On the first of April 1949 John arrived in France. From 1949 until 1954 he oversaw the work of two children’s homes connected to the French Mennonites.[11] In addition, beginning in 1950 John became a part-time student at the University of Basel and, about the same time, became involved in ecumenical discussions about peace. In 1952 he married Anne Marie Guth, who worked in the children’s home at Mont-des-Oiseaux. The wedding ceremony, on July 12, 1952, began at two-thirty in the afternoon on the front lawn, where approximately 150 guests were seated, including the children from the home. Pierre Widmer performed the ceremony in French, accompanied by a translation into German. During the ceremony the Geisberg chorus sang two songs and the children from the home sang one song. Instead of wedding gifts, the guests were invited by John and Annie to give money to the children’s home. Their first child, Rebecca, was born a little less than a year later, in Belfort, France. Rachel, born in August of 1954, would die within two months, of pneumonia. Martha was born in Basel about one and a half years later, followed by four more children born in the U. S. In the autumn of 1954 John, Annie and Rebecca had moved to Basel, where John became a full-time student at the university. He continued to be involved in ecumenical peace education and in theological meetings of Mennonite graduate students in Europe. He also served as one of the editors of the Concern pamphlet series that began in 1954. Beginning in 1955 he administered a relief program for the (Elkhart) mission board in Algeria, responding to the damage caused by an earthquake there that year. He also wrote numerous lectures and essays during this time.
From 1950 until 1957 Yoder took sixty-three structured courses and five colloquiums at the University of Basel. They included nine courses with Oscar Cullmann (New Testament), eleven courses with Walter Eichrodt (Old Testament), one course with Karl Jaspers (philosophy) and five courses and five colloquiums with Karl Barth (dogmatics). His doctoral thesis, directed by Reformation historians Ernst Sthelin and Fritz Blanke, was on the disputations between the magisterial Reformers and the Anabaptists in Switzerland from 1523-1538.
In 1957 the Yoders returned to the U. S., with John spending the first year working in the family greenhouse business in Wooster, Ohio. In the 1958-59 school year Yoder was hired at Goshen College for one year to serve as a sabbatical replacement for J. C. Wenger, teaching New Testament Greek and Contemporary Theology (while also doing research on church and state issues). The following summer he was hired by the mission board as the administrative assistant for overseas missions, a position he held until 1965. Beginning in 1959 he taught part-time at the Mennonite seminary, at first teaching systematic theology. Beginning in 1965 he taught at the seminary full-time and worked at the mission board part-time as an associate consultant (until 1970). He continued to teach at the seminary until the spring of 1984.

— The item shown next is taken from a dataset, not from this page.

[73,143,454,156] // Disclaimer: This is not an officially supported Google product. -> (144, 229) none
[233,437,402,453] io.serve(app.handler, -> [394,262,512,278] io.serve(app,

John Yoder was-to the depths of his soul-Mennonite. He gave a lifetime of very hard and patient work to the Mennonite Church. I am impressed by the number of years John worked in Mennonite institutions, the many committees he was on, the many articles he published in Mennonite publications and the many lectures he gave to Mennonite groups.[12] He worked tirelessly. In putting Mennonites on non-Mennonite Christian and theological maps, Yoder has made us intellectually respectable and has gotten us a hearing in many Christian circles.
But I also know that John had a love/hate relationship with the Mennonite Church. Although he gave himself generously to the church and in very helpful ways often called it to faithfulness, nonetheless he could be critical of it as well.[13] Since he knew the Mennonite Church began with the radical Anabaptist movement in the sixteenth century, he wanted his church to be more radical, to be better, to be more faithful than it often was. He criticized it for conforming to the world and for borrowing uncritically from other Christian traditions. Of course, some Mennonites also wanted John Yoder to be more, to be better, to be other than he was.
In some ways the Mennonite Church did not quite know what to do with John. He was brilliant. Someone like him comes along very seldom. Many brilliant people are odd characters-each in their own way, of course. John too was different. He often seemed awkward among people, not quite knowing how to relate to them. Nor did John always know what to do with the Mennonite Church. But it was a church that he loved, served and submitted to.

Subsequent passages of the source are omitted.